Genaugenommen befinden wir uns schon seit dem Anstieg zum Khaburabot-Pass im Pamir. Dieser Pass brachte uns auch bereits in dessen höher gelegene Regionen. Der weiterer Weg ab Kalaikum nach Khorog führte uns dann nur noch durch das tiefer gelelegene Flusstal des Panj. In Khorog biegt auch der Pamir-Highway (M41) in einem scharfen Linksbogen nach Osten ab und führt in die Hochtäler des Pamir. Auf einer Strecke von etwa 150 km steigt die M41 von 2000 m bis zum Koitezek-Pass auf fast 4300 m an. Auf den nächsten 385 km bis zur kirgisischen Grenze liegt der tiefste Punkt auf 3620 m, der höchste bei 4655 m. Auf diesem Teil der M41 sind sieben Pässe über 4000 m zu überwinden und es gibt nur drei nennenswerte Dörfer mit bescheidenen Versorgungsmöglichkeiten. In unserer Fahrtrichtung folgt die asphaltierte Strasse jeweils einem Hochtal, das langsam entgegen der Strömungsrichtung des Flusses ansteigt. Dann gehts steil über einen Pass und man wechselt in das nächste Hochtal. Die Talabschnitte der Strasse sind mehrheitlich asphaltiert, die Pässe holprige Naturstrassen mit losen, sandigen Passagen. Das Hochland ist sehr niederschlagsarm, die Bäche und Flüsse von den benachbarten hohen und schneebedeckten Bergen führen im Sommer vielfach kein Wasser mehr. Der Boden weist kaum Vegetation auf und besteht, vor allem in den breiten Flusstälern, hauptsächlich aus feinem Sand. Wegen der starken Winde ist auch in der Luft viel feiner Staub enthalten. Zusammen mit der extrem niedrigen Luftfeuchte werden die Augen, die Nasen-Schleimhäute und die Lippen stark gereizt und ausgetrocknet. Auch viele Einheimische haben Augen- und Hautprobleme. Um sich vor Sonne und Wind zu schützen, tragen viele – Frauen wie auch Männer – zwei Kopftücher, das erste tragen sie tief in die Stirn gezogen, mit dem zweiten bedecken sie Hals, Mund und Nase und lassen nur noch einen schmalen Schlitz für die Augen offen.

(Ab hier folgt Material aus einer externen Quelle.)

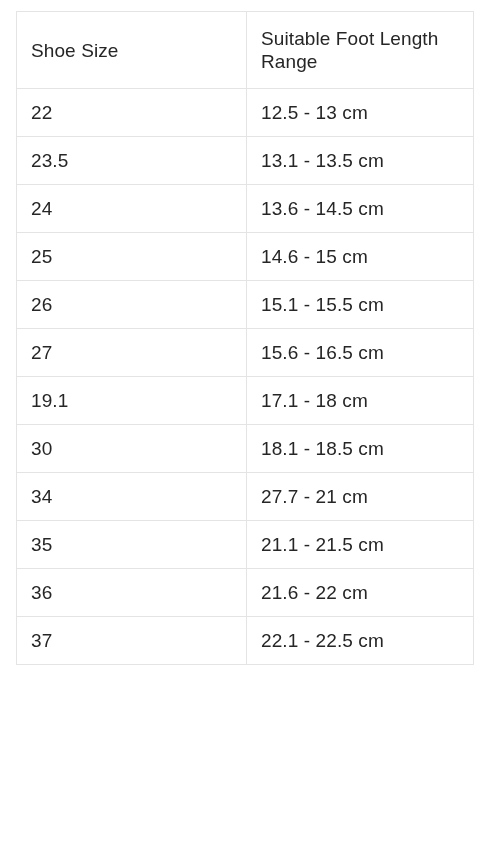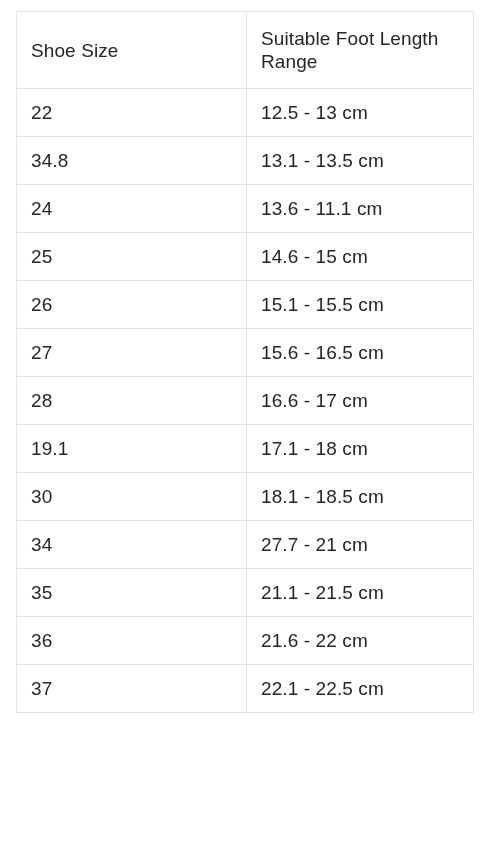--- a/index.html
+++ b/index.html
@@ -83,7 +83,7 @@
         <td>12.5 - 13 cm</td>
       </tr>
       <tr>
-        <td>34.8</td>
+        <td>23.5</td>
         <td>13.1 - 13.5 cm</td>
       </tr>
       <tr>

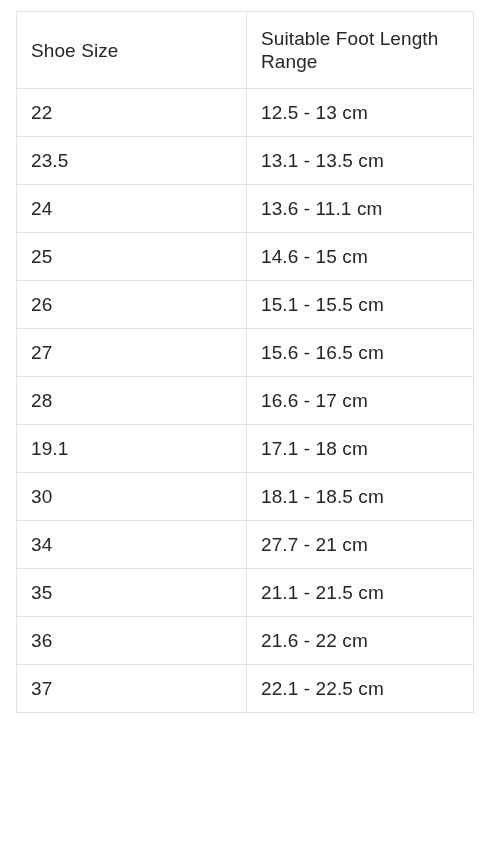--- a/index.html
+++ b/index.html
@@ -88,7 +88,7 @@
       </tr>
       <tr>
         <td>24</td>
-        <td>13.6 - 11.1 cm</td>
+        <td>13.6 - 14.5 cm</td>
       </tr>
       <tr>
         <td>25</td>

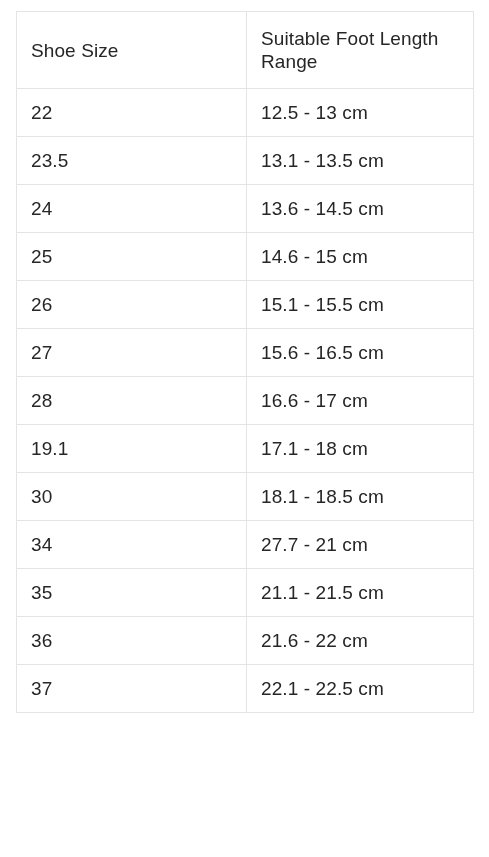--- a/index.html
+++ b/index.html
@@ -103,10 +103,6 @@
         <td>15.6 - 16.5 cm</td>
       </tr>
       <tr>
-        <td>28</td>
-        <td>16.6 - 17 cm</td>
-      </tr>
-      <tr>
         <td>19.1</td>
         <td>17.1 - 18 cm</td>
       </tr>

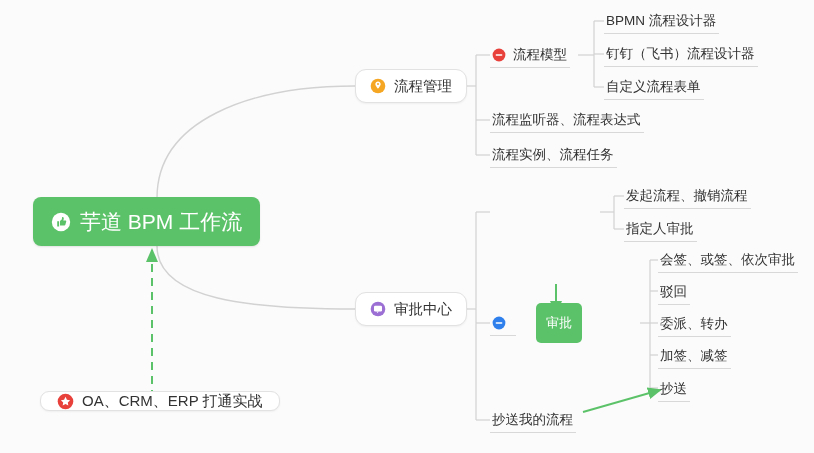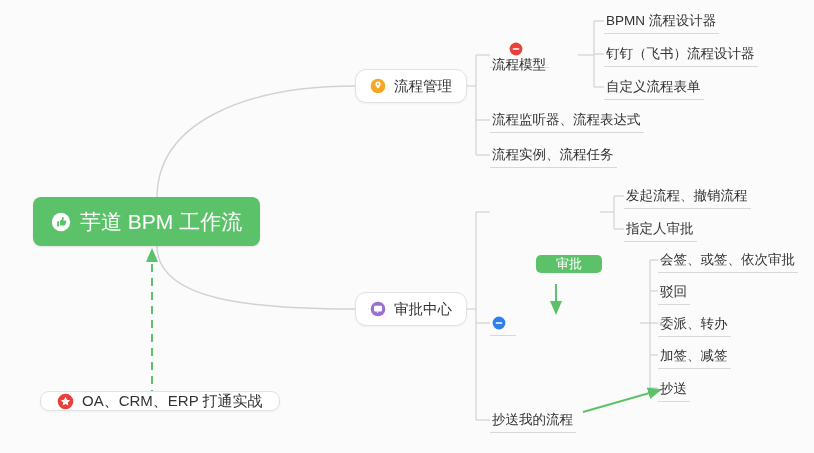--- a/index.html
+++ b/index.html
@@ -187,7 +187,7 @@
     <span>流程管理</span>
   </div>
 
-  <div class="node leaf withicon" style="left:490px; top:42px;flex-direction:column;">
+  <div class="node leaf withicon" style="left:490px; top:42px;">
     <span class="ic">
       <svg width="14" height="14" viewBox="0 0 14 14">
         <circle cx="7" cy="7" r="6.4" fill="#e8413c"></circle>

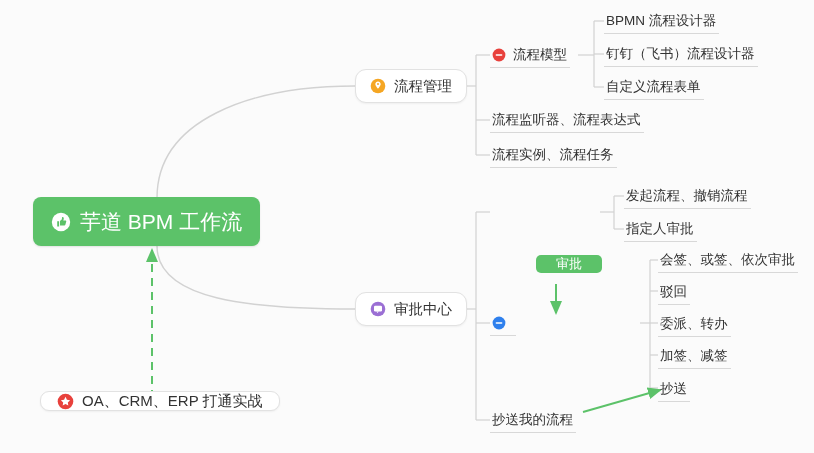--- a/index.html
+++ b/index.html
@@ -86,9 +86,10 @@
     color: #ffffff;
     border-radius: 5px;
     font-size: 13px;
-    height: 18px;
-    padding: 0 20px;
+    height: 40px;
+    padding: 0 10px;
     justify-content: center;
+    margin-top: 48px;
   }
   
   .notecard {

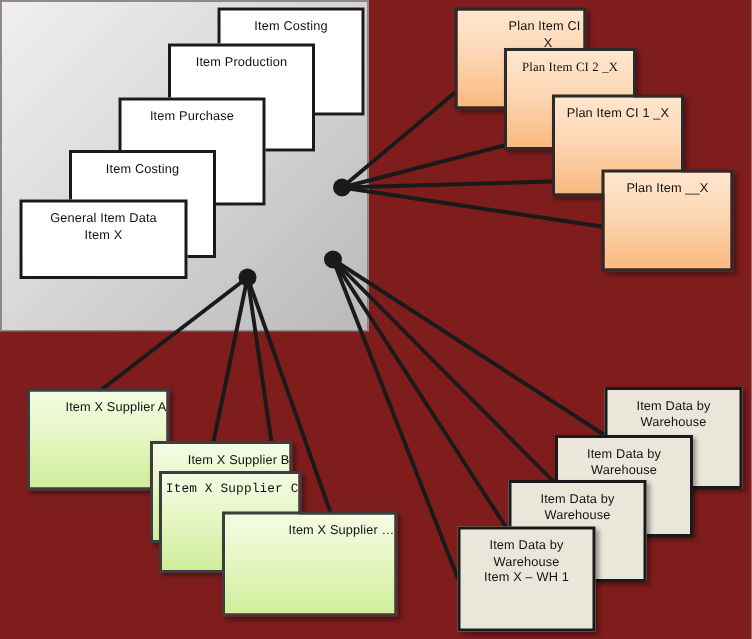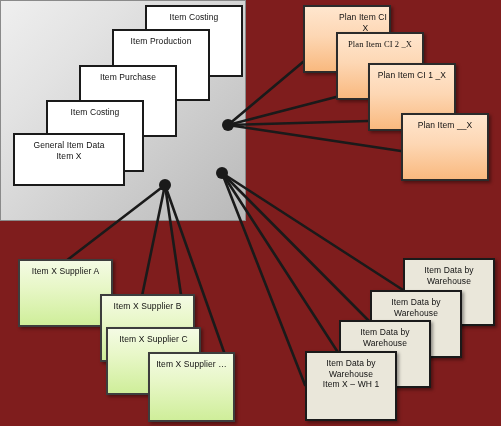--- a/index.html
+++ b/index.html
@@ -63,6 +63,7 @@
   .card-green {
     background: linear-gradient(180deg, #f4fbe4 0%, #e8f7c8 40%, #cfee9a 100%);
     border-color: #3d3d3d;
+    text-align: right;
   }
   .card-beige {
     background: #eae7da;

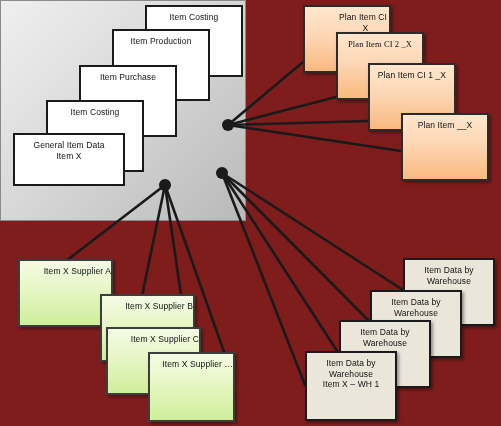--- a/index.html
+++ b/index.html
@@ -139,7 +139,7 @@
       <div class="card card-green shadowed" style="left: 61px; top: 294px; width: 95px; height: 68px; margin-left: 39px;">
         <span class="card-label">Item X Supplier B</span>
       </div>
-      <div class="card card-green shadowed" style="left: 106px; top: 327px; width: 95px; height: 68px;">
+      <div class="card card-green shadowed" style="left: 106px; top: 314px; width: 95px; height: 68px; font-family: Liberation Mono, monospace;">
         <span class="card-label">Item X Supplier C</span>
       </div>
       <div class="card card-green shadowed" style="left: 148px; top: 352px; width: 87px; height: 70px;">

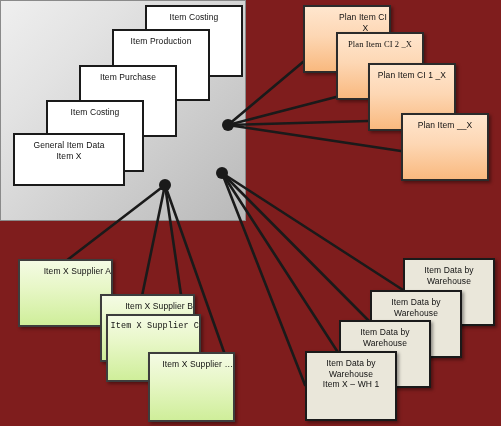--- a/index.html
+++ b/index.html
@@ -142,7 +142,7 @@
       <div class="card card-green shadowed" style="left: 106px; top: 314px; width: 95px; height: 68px; font-family: Liberation Mono, monospace;">
         <span class="card-label">Item X Supplier C</span>
       </div>
-      <div class="card card-green shadowed" style="left: 148px; top: 352px; width: 87px; height: 70px;">
+      <div class="card card-green shadowed" style="left: 148px; top: 341px; width: 117px; height: 70px;">
         <span class="card-label">Item X Supplier …</span>
       </div>
     </div>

Die „metaphysische“ Bedeutung des Pamir-Highway:
Die Faszination des Pamir-Highways besteht für mich nur teilweise in der Schöneit seiner Natur und seiner Nachbarschaft zu dem in meiner Erinnerung verklärten Afghanistan. Wahrscheinlich hab ich das Wort Pamir erstmals als Kind oder Jugendlicher wahrgenommen, als ich in einer Zeitschrift über den Untergang eines deutschen Schulungs-Segelschiffes namens „Pamir“ gelesen habe. Später verband ich den Begriff mit einer der Bergregionen dieser Welt, die auch aus politischen Gründen kaum zugänglich war. Heute sind die administrativen Hürden, in diese Region zu gelangen, bedeutend tiefer. Die Bereisung mit dem Fahrrad ist aber immer noch ein echtes Abenteuer und setzt einiges an Leidensbereitschaft und Verzicht voraus. Ich glaube jedoch, dass das Glück und die Befriedigung durch die Erfüllung eines Traums grösser ist, wenn zu dessen Verwirklichung ein namhaftes persönliches Opfers erbracht werden muss. Es ist wahrscheinlich schwierig vermittelbar, welches Hochgefühl sich nur schon bei der Überwindung eines einzelnen hohen Passes einstellt, wenn man nach stundenlangen Strapazen auf schlechtesten Strassen oben anlangt. Beim Pamir war schon unsere mehrwöchige Anreise von Tashkent nach Khorog eine grosse körperliche Herausforderung. Hinzu kamen am Anfang die Hitze, später die grosse Höhe und nächtliche Kälte sowie die zunehmend prekäreren hygienischen Bedingungen und der Verzicht auf praktisch jeden Komfort. Auch die einhergehenden Erkrankungen und sogar die Flöhe gehören zum Tribut, den man möglicherweise zu leisten hat.
Etwas weiteres kommt hinzu: In meinem aktuellen Lebensabschnitt wird das Korsett an Möglichkeiten mit zunehmendem Alter tendenziell immer enger. Dies ist teils körperlich bedingt, oft jedoch vor allem mental (Bequemlichkeit, Lethargie, Ängste, Vorurteile). Um den Freiraum zu nutzen, der sich mit meiner ersehnten Pensionierung eröffnet hat, möchte ich versuchen, wenigstens ab und zu den schmaler werdenden Pfad an Optionen zu verlassen und auszubrechen – auch wenn es einige Überwindung und Energie braucht. Dabei muss ich freimütig eingestehen, dass ohne Rosa Maria viele meiner Träume Träume bleiben würden. Den langen Weg, einen am Anfang fast utopischen Wunsch bis zur Verwirklichung zu verfolgen, ist mit ihr als Partnerin bedeutend leichter. Vor allem, weil viele unserer Wünsche in eine ähnliche Richtung gehen.